Ao vê-lo sorrir para si fica atrapalhada e, quando ele se aproxima, baixa os olhos, roda nos calcanhares, sentindo as solas lisas dos sapatos de verniz deslizarem perfeitamente no soalho. Pensa nos sapatos, como deslizam perigosamente por serem novos, como são tão brilhantes como desconfortáveis. Não gosta de festas, das luzes psicadélicas a faiscarem cores que encadeiam, da música demasiado alta, da confusão de pessoas a dançarem, atropelando-se alegremente, lançando gargalhadas ruidosas que se perdem debaixo dos decibéis elevados. A sala vibra, os seus ouvidos vibram e só deseja sair dali e, sobretudo, que ele a deixe em paz. Arrisca um olhar tímido por cima do ombro para ver se ele desistiu de vir atrás de si. Percebe que parou a meio da sala, mas continua a vigiá-la pelo canto do olho. Vira precipitadamente a cabeça, sem saber se o terá encorajado. Olha em redor um pouco irritada, procurando uma saída de emergência, vê dois rapazes e uma rapariga passarem por uma porta. Avança para a porta sem pensar e vê-se num corredor deserto e silencioso. Dá uns passinhos inseguros na penumbra. A porta abre-se atrás de si e o estrépito da festa quebra o silêncio de rompante. Um rapaz e uma rapariga passam por ela com um olhar intrigado, soltam uma gargalhada cúmplice, continuam pelo corredor fora a rir-se dela, desaparecem ao fundo. Logo ali à frente, à direita, um clarão amarelo interrompe a luz frouxa do corredor. Ela aproxima-se, ouve vozes sussurradas, empurra um pouco a porta. É a cozinha. Os dois rapazes encostam-se ao balcão com a rapariga à frente. Param de falar.

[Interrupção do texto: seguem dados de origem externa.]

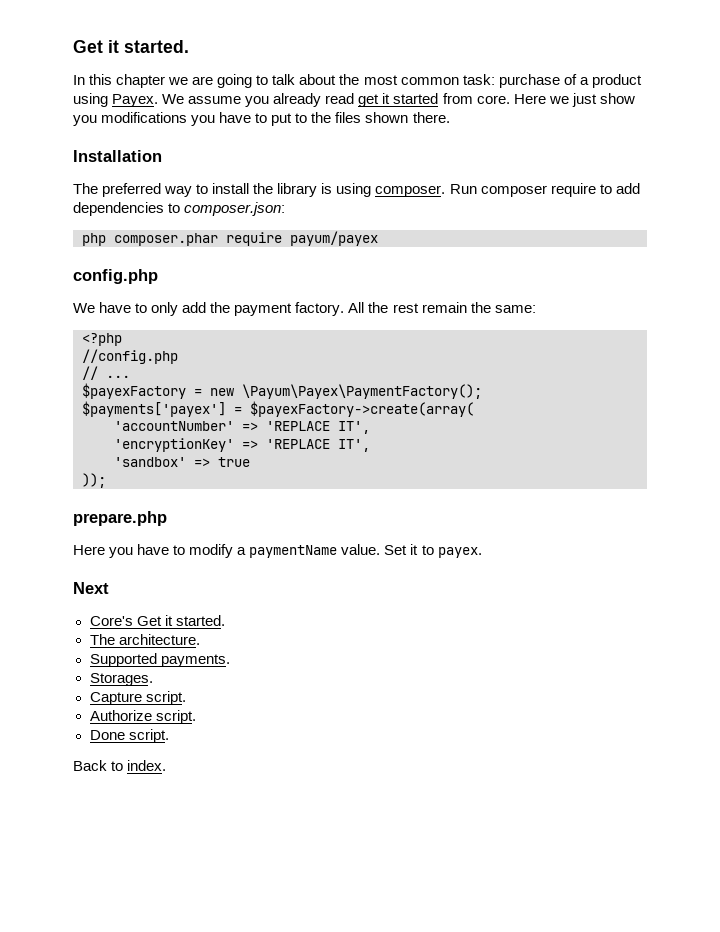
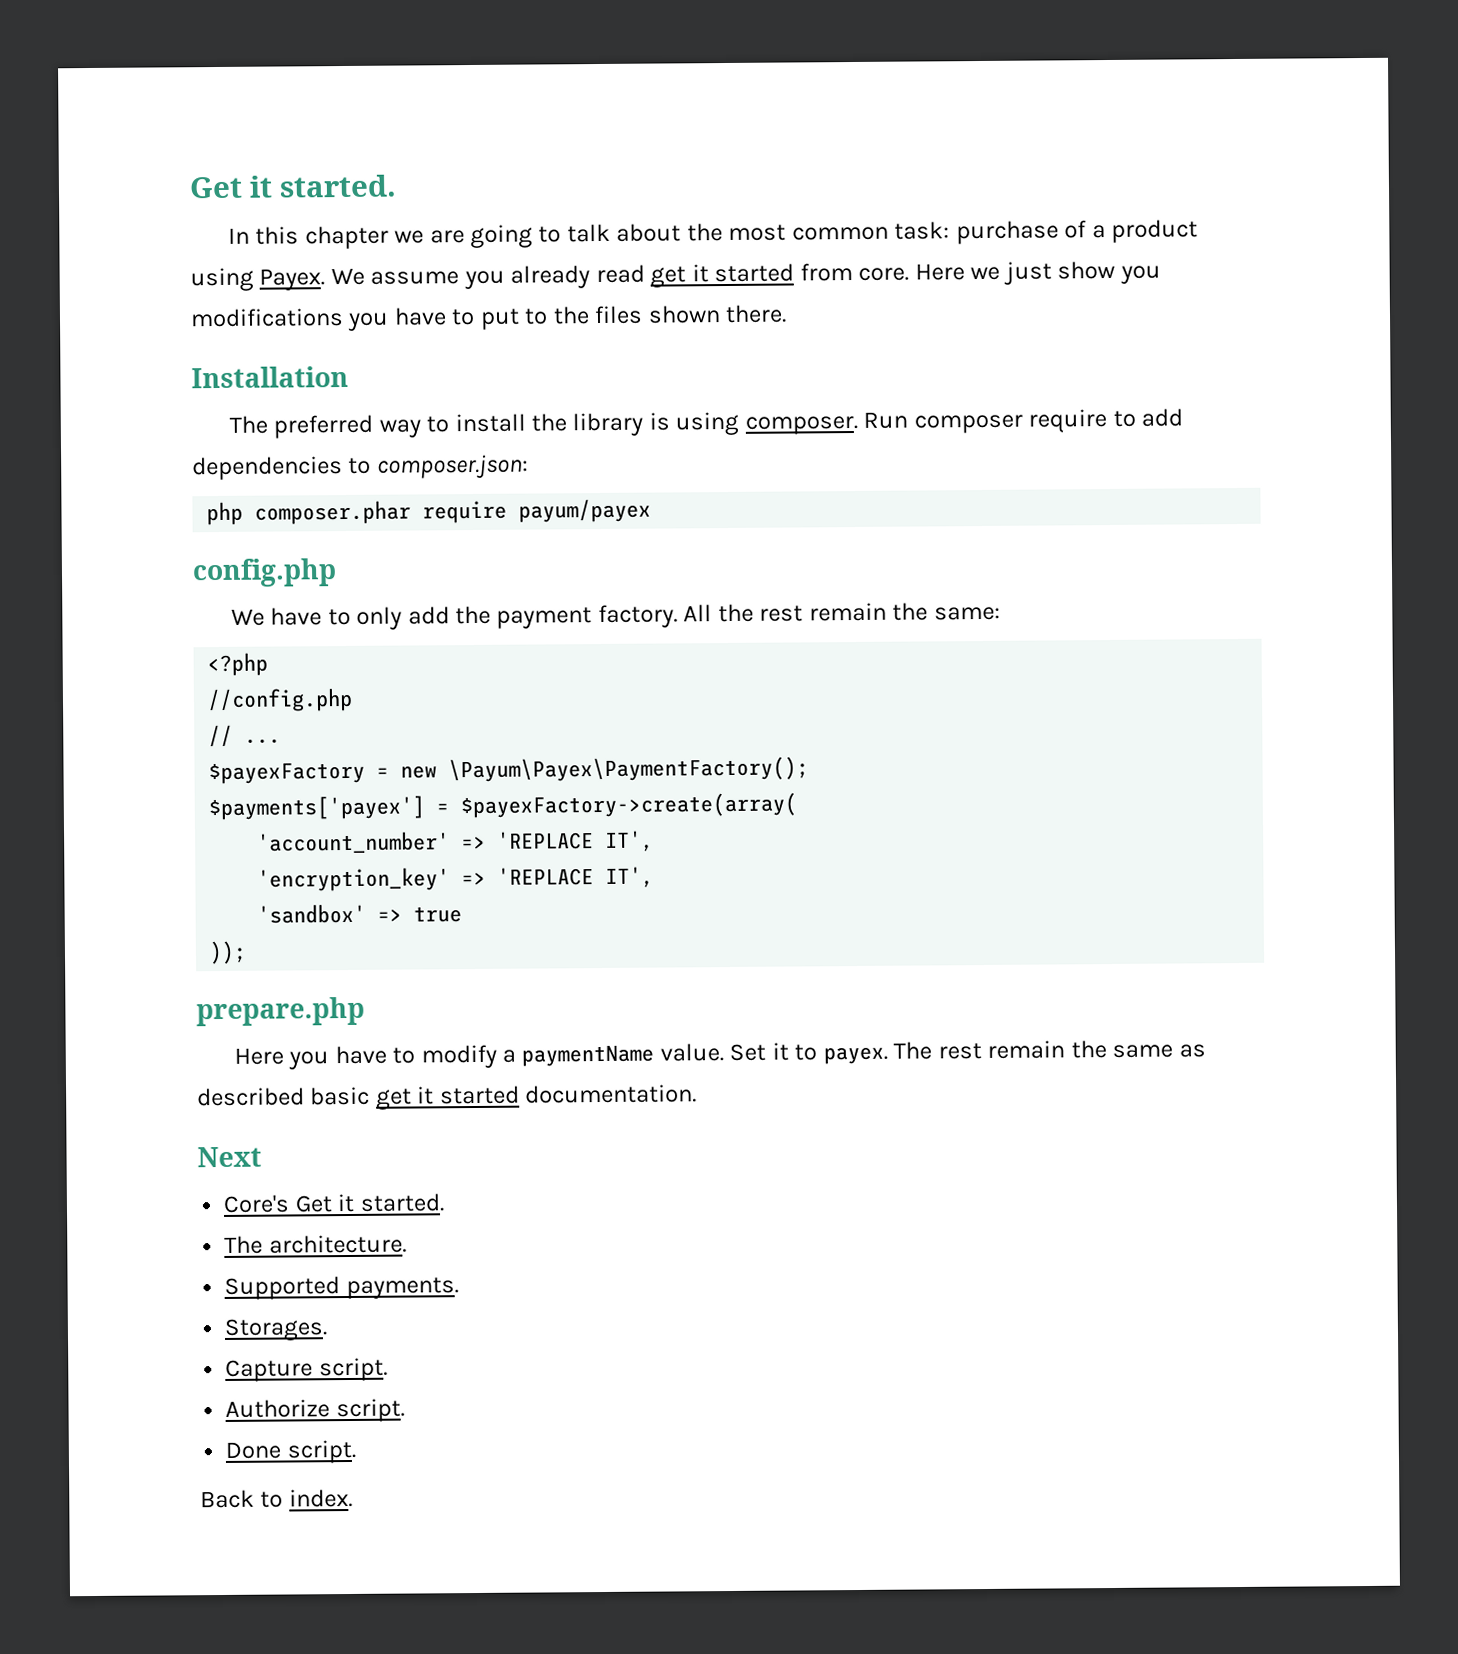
[114,421,370,434] [114,438,234,452] 'accountNumber' => 'REPLACE IT', // 'encryptionKey' -> [257,830,655,854] [257,867,451,892] 'account_number' => 'REPLACE IT', // 'encryption_key'
(482, 552) none -> [893,1040,1206,1060] [197,1084,698,1110] The rest remain the same as described basic get it started documentation.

- Entra, diz o que está mais próximo, que tem uma garrafa de cerveja na mão.
O outro puxa a rapariga para si e começam a beijar-se com um à-vontade lascivo. O amigo olha para eles, para ela, abana a cabeça e revira os olhos, aproxima-se dela, apoia uma mão na parede, por cima do ombro dela, impedindo-a de recuar para a porta.
- Como te chamas? Pergunta-lhe ao ouvido com a voz entaramelada.
Ela tenta passar por baixo do braço dele, mas ele dobra o cotovelo, bloqueando-a. Depois beija-a no pescoço, desajeitadamente. Ela debate-se, mas ele persiste por entre risadas. Os outros também se riem, incentivando-o. Ele encosta-a à parede, ela está em pânico. Uma mão determinada afasta-o dela, puxando-o violentamente pelos cabelos.
- Voltas a tocar-lhe e vais parar ao hospital, avisa-o, num tom seco.
Eles não se atrevem a reagir. Ela recupera o fôlego, aliviada. É o rapaz que a vigiava na sala.
- Vamos, diz-lhe ele, não voltes a afastar-te de mim.
E ela segue o irmão pelo corredor, obediente e agradecida agora por tê-lo sempre a protegê-la.